El coming out aéreo de Bergoglio tiene así la bienvenida virtud de recordar, por si hiciere falta, que con matanzas -la de Charlie Hebdo es sólo una- o sin ellas, está lejos de ser resuelto el problema de saber cómo lidiar, en sociedades que pretenden ser abiertas, con los mensajeros de lo absoluto y sus adherentes. ¿Cómo mantener a raya el totalitarismo de las religiones monoteístas? (sí, totalitarismo: una sola verdad, emanada de un solo dios, omnipresente, omnisciente y omnipotente). ¿Cómo garantizar el derecho a la burla y, por qué no, a la manifestación del desprecio ante narraciones del mundo que reclaman el exorbitante privilegio de ser aceptadas como una verdad excluyente? ¿Cómo sacudirse la tutela que legiones de clérigos no han renunciado a ejercer sobre las maneras de concebir y practicar la existencia que cada individuo asume para sí?
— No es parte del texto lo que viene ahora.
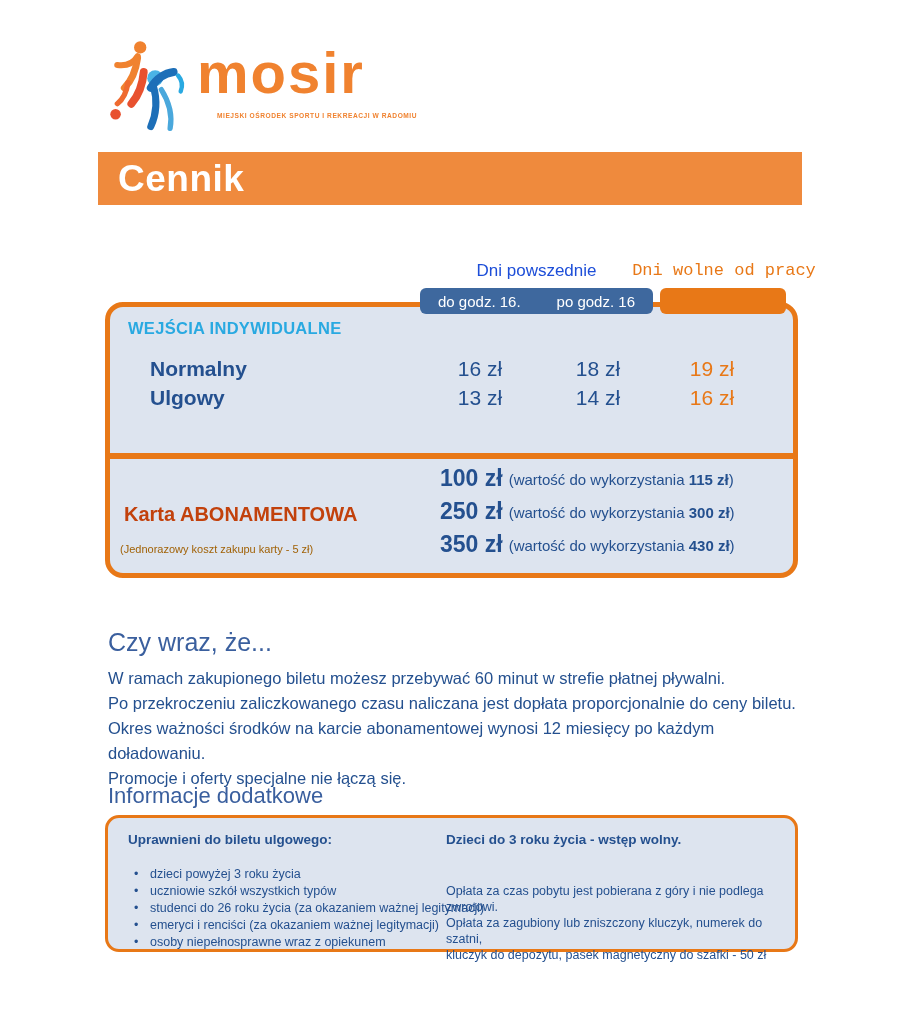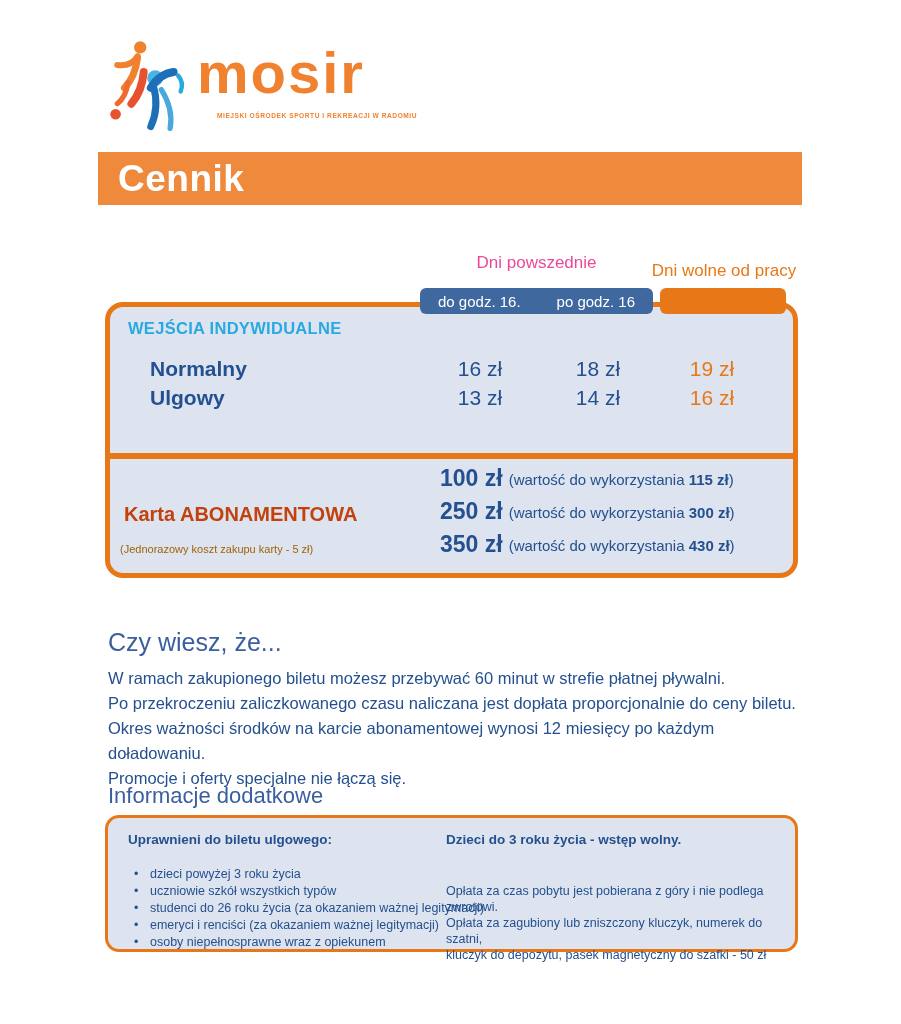"Dni powszednie" .colgroup-weekdays { color: #ec4899 -> #1d4ed8; top: 253px -> 261px }
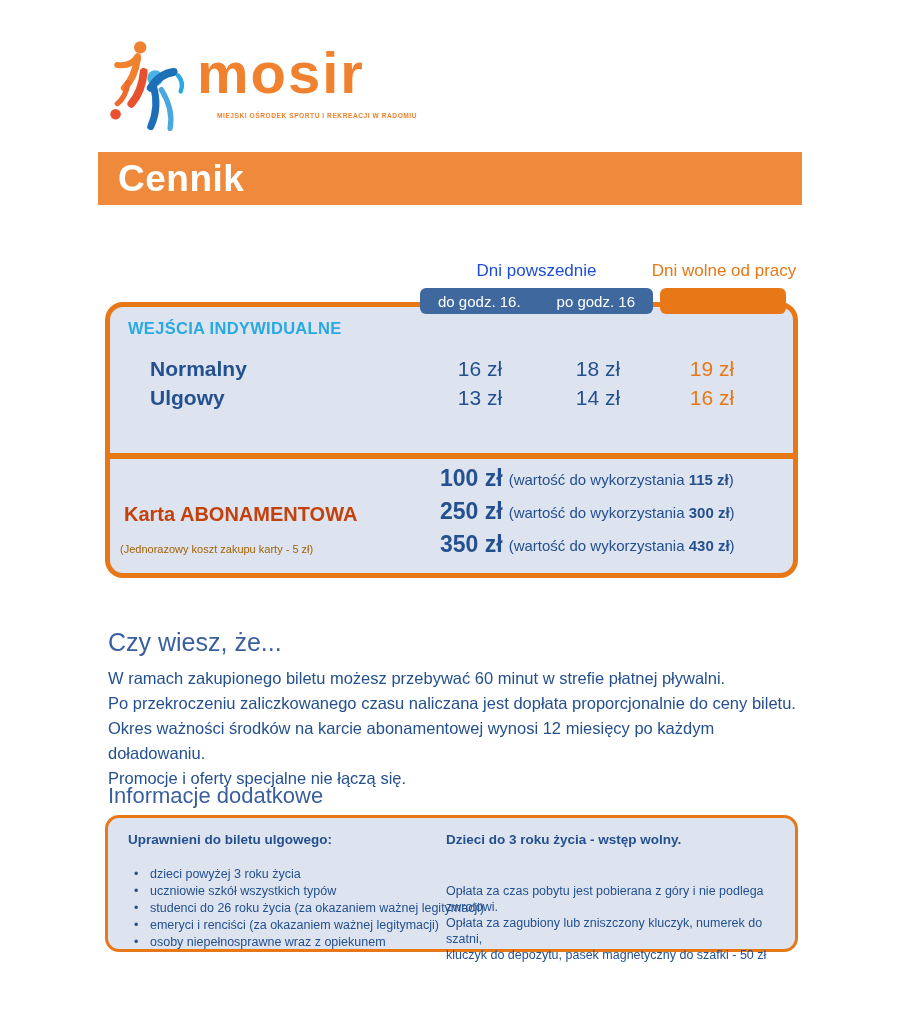"Dni wolne od pracy" .colgroup-weekend { font-family: none -> Liberation Mono, monospace }
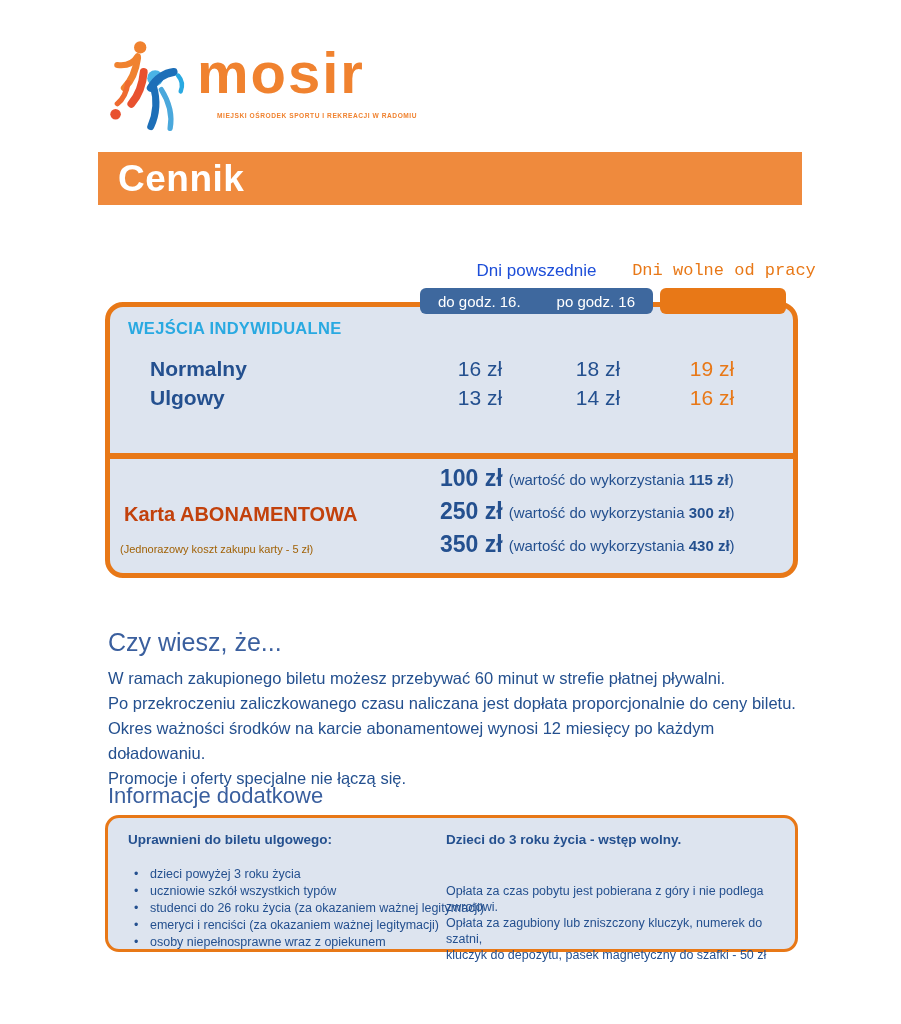"Czy wiesz, że..." div.dyk-title { text: wiesz -> wraz }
En definitiva, ¿cómo domesticar a la bestia, que sabe morder a sus detractores invirtiendo los papeles con probada eficacia retórica (el crítico es el intolerante)?

Se dirá que algunas respuestas a estas preguntas han sido dadas con la construcción de Estados laicos. El pacto parece razonable (al César lo que es del César, a Dios lo que es de Dios), y varios países lo sellaron con relativo éxito hace aproximadamente un siglo: Francia, Turquía o Uruguay, que le debe al paleobatllismo una laicidad respirable, aunque imperfecta e inacabada. Ese pacto es vulnerable, y en Uruguay ha sido fisurado en ocasiones por violaciones contundentes. No viene al caso detallarlas ahora, ya que aun si la laicidad fuese sólida e integralmente respetada, con ella no alcanza. Tampoco basta con la secularización, al menos entendida en una acepción débil, es decir, como la privatización de lo religioso y la liberación, con ese retiro, de un espacio público neutro. Todo ello es indispensable pero insuficiente. Construir diques está muy bien, pero la ola puede quedarles grande. El asunto, de muy largo aliento, es otro: se trata de salir del monoteísmo y, más allá incluso, de la religión. Por completo.

Titánica empresa, que requiere desechar toda idea de lo absoluto -no en balde el “relativismo” es un blanco recurrente de la retórica vaticana- y, por lo tanto, de la trascendencia. Después de haber pasado algunos milenios creyendo que en el piso de arriba vivía alguien gracias a quien nuestro apartamento en planta baja tenía sentido, sería posible -deseable a mi juicio- empezar por tapiar el piso de arriba, que en realidad está vacío, de modo que no se cuelen intrusos, y tras cartón demolerlo. La construcción de una sociedad que acepte con resignada alegría vivir en un mundo que sólo tiene planta baja es probablemente una utopía. Pero no hay razón para no perseguirla, y en ese empeño más vale contar con buenas empresas de demolición. Las caricaturas, las de Charlie Hebdo por ejemplo, contribuyen decisivamente a esos fines, ya que como buen ácido que son, ayudan a disolver las partes duras.